What happens in Egypt could have a ripple effect on the rest of the region, which has also suffered from political and economic turmoil since the Arab Spring uprisings.
The government says it is still on track to rewrite the constitution and hold parliamentary and presidential elections in early 2014, part of a political roadmap the army announced after it removed Morsy.
Supported by the Gulf aid pledges, the government announced a LE22.3 billion ($3.2 billion) stimulus package in August. It later increased it by a third to LE29.6 billion and plans yet another LE24 billion package early next year.
But the government has not spelled out details of any other long-term plans to strengthen the economy.
The interim government has raised the public sector minimum wage and pensions, and the central bank has lowered its key interest rates by a full percentage point since August to encourage growth.
In addition, the government has said it would focus on a series of labor-intensive infrastructure projects and unfinished public projects designed to quickly improve living standards of Egypt's 85 million citizens.

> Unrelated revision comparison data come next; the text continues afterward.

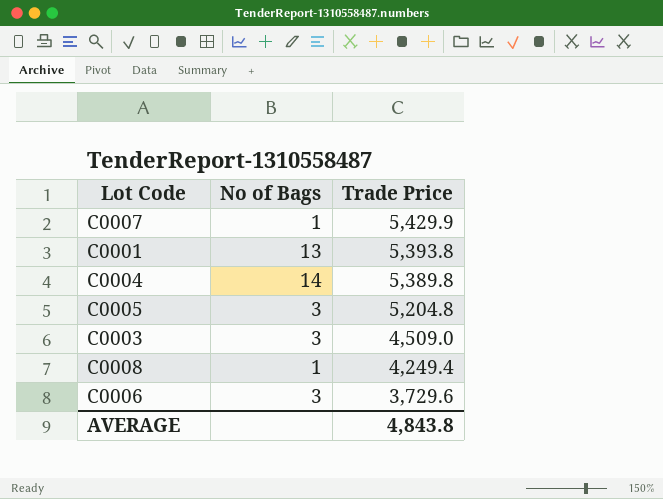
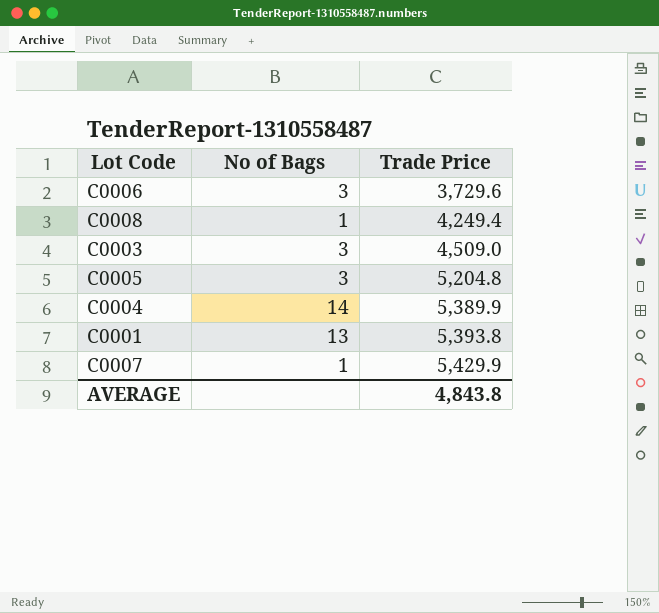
row order: Trade Price descending -> Trade Price ascending
C0004 | Trade Price: 5,389.8 -> 5,389.9

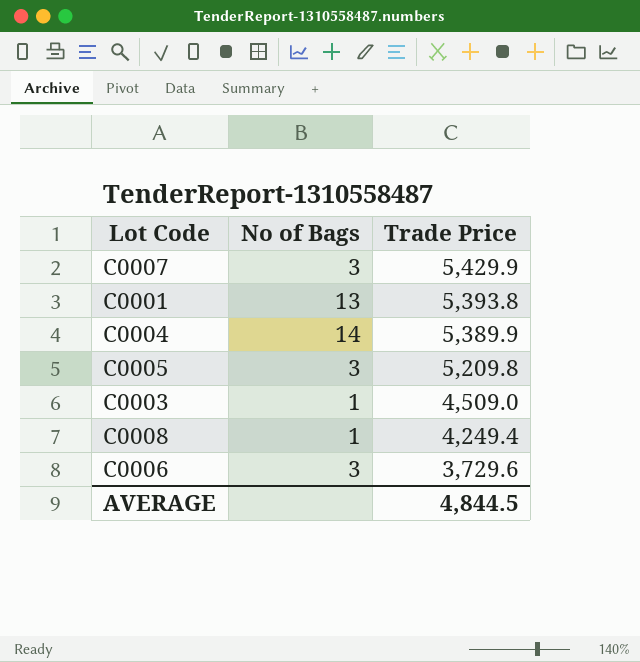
row order: Trade Price ascending -> Trade Price descending
C0007 | No of Bags: 1 -> 3
C0005 | Trade Price: 5,204.8 -> 5,209.8
C0003 | No of Bags: 3 -> 1
AVERAGE | Trade Price: 4,843.8 -> 4,844.5

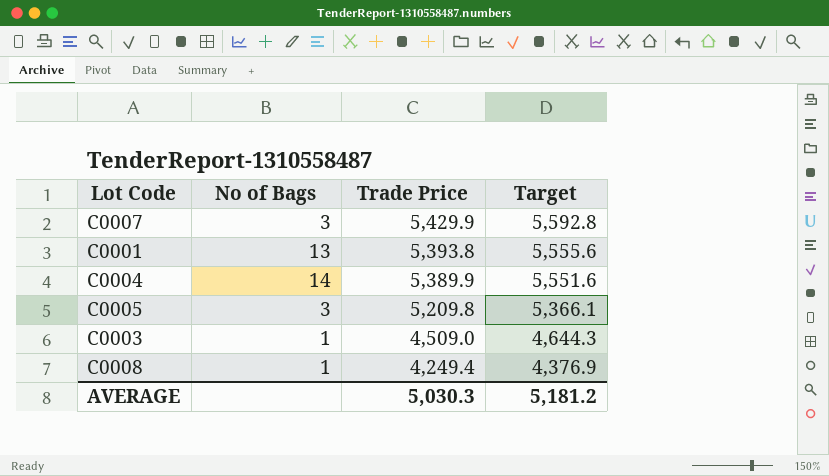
column Target | formula: none -> [Trade Price] * 1.03
row C0006: 3 | 3,729.6 -> none
AVERAGE | Trade Price: 4,844.5 -> 5,030.3

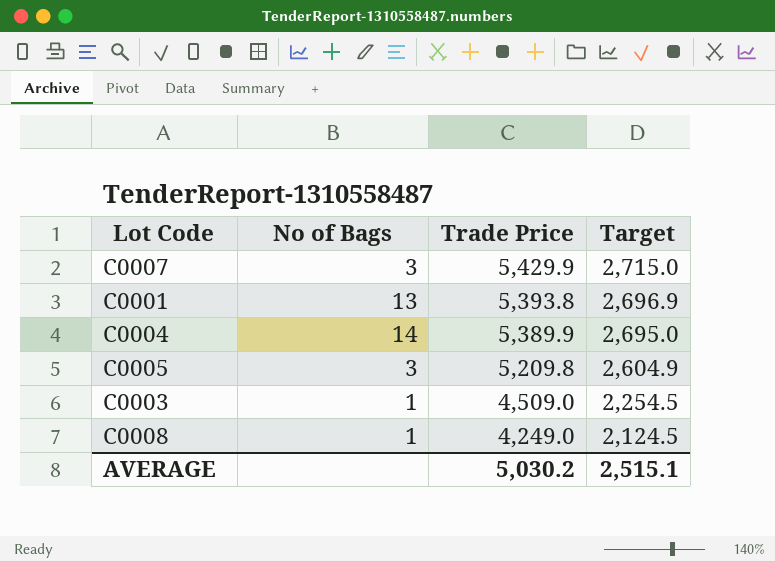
column Target | formula: [Trade Price] * 1.03 -> [Trade Price] * 0.5
C0008 | Trade Price: 4,249.4 -> 4,249.0
AVERAGE | Trade Price: 5,030.3 -> 5,030.2
AVERAGE | Target: 5,181.2 -> 2,515.1

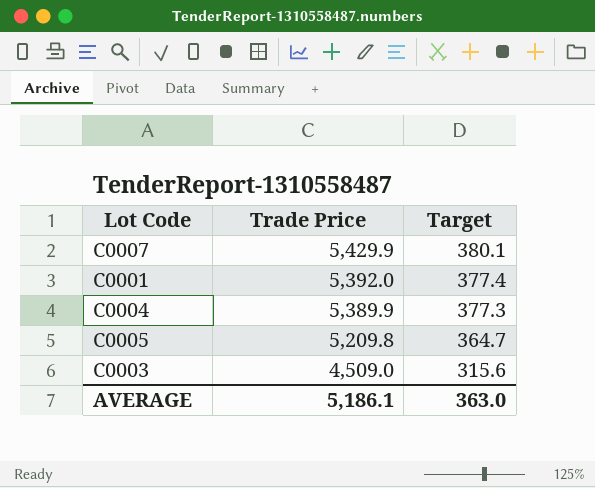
column No of Bags | position: 2 -> none
column Target | formula: [Trade Price] * 0.5 -> [Trade Price] * 0.07
row C0008: 1 | 4,249.0 | 2,124.5 -> none
C0001 | Trade Price: 5,393.8 -> 5,392.0
AVERAGE | Trade Price: 5,030.2 -> 5,186.1
AVERAGE | Target: 2,515.1 -> 363.0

Some businessmen say there are indications that investors and tourists, once its main source of foreign exchange, will return once the political turmoil subsides.
"Foreign investors are primarily concerned about stability, no violence, where they feel their investments are safe, where there is an ease of going in and out," said Hussein Choucri, head of Cairo-based HC Securities, a mid-sized investment bank.
"You have some big companies in the Gulf that have discounted the economic and political risk already."
However, many investors are not only worried about security but recoil from the way Egypt has treated businessmen since the uprising.
State companies that Gulf investors bought under the Mubarak administration have been renationalized and property sales renegotiated after private lawyers challenged the transactions in court.
The interim government has been taking steps to reassure investors.
"We are revising all economic legislation," Investment Minister Osama Saleh said. "The bids and tenders law, which resulted in many complaints against investors, has been amended so that those who sign contracts with the government will be safe from complaints or lawsuits."
Egypt's tourism minister said last month the government plans to launch a marketing campaign in the hope of attracting 13.5 million tourists next year. Only 9.8 million tourists came in 2011, down from 14.7 million the previous year.
If the measures don't succeed, the country could find its finances in even worse shape than before Mursi's ouster, forcing it to return to its Gulf benefactors for even more aid.
During Morsy's year in power, Egypt's budget deficit widened to almost 14 percent of gross domestic product (GDP), a number the government, backed by Gulf aid, hopes to reduce to around 10 percent this year.
It also hopes investors and tourists will bring dollars, taking pressure off the Egyptian pound, which has lost almost 16 percent of its value since the uprising and even more on the black market.
The country may not be able to count on its Gulf allies forever.
When an Egyptian delegation visited the Gulf last month, the United Arab Emirates deputy Prime Minister Mansour bin Zayed al-Nahayan said Egypt can't live on Gulf aid alone to fix its economy.
"Egypt must think of innovative and unusual ways [to boost the economy]," he said.